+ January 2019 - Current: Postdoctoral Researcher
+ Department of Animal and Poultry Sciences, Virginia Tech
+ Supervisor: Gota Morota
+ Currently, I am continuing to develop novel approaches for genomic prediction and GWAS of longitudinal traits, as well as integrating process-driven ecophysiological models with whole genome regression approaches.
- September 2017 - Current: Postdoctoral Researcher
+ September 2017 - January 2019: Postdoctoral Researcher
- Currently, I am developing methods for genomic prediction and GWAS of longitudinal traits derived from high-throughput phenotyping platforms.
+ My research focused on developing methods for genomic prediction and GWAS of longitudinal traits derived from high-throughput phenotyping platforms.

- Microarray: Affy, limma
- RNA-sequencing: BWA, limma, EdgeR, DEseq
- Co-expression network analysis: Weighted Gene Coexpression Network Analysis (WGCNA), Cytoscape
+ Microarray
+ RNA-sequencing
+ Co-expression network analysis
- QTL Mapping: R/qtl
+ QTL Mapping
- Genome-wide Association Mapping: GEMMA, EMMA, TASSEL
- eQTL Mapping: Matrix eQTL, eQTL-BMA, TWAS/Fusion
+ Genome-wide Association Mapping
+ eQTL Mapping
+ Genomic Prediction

------------------------------------------------------------

Task objective:
Write out the lines from the one containing "- eQTL Mapping: Matrix" through the last line of the records above. Include both of those lines and nothing else.

Your solution:
- eQTL Mapping: Matrix eQTL, eQTL-BMA, TWAS/Fusion
+ Genome-wide Association Mapping
+ eQTL Mapping
+ Genomic Prediction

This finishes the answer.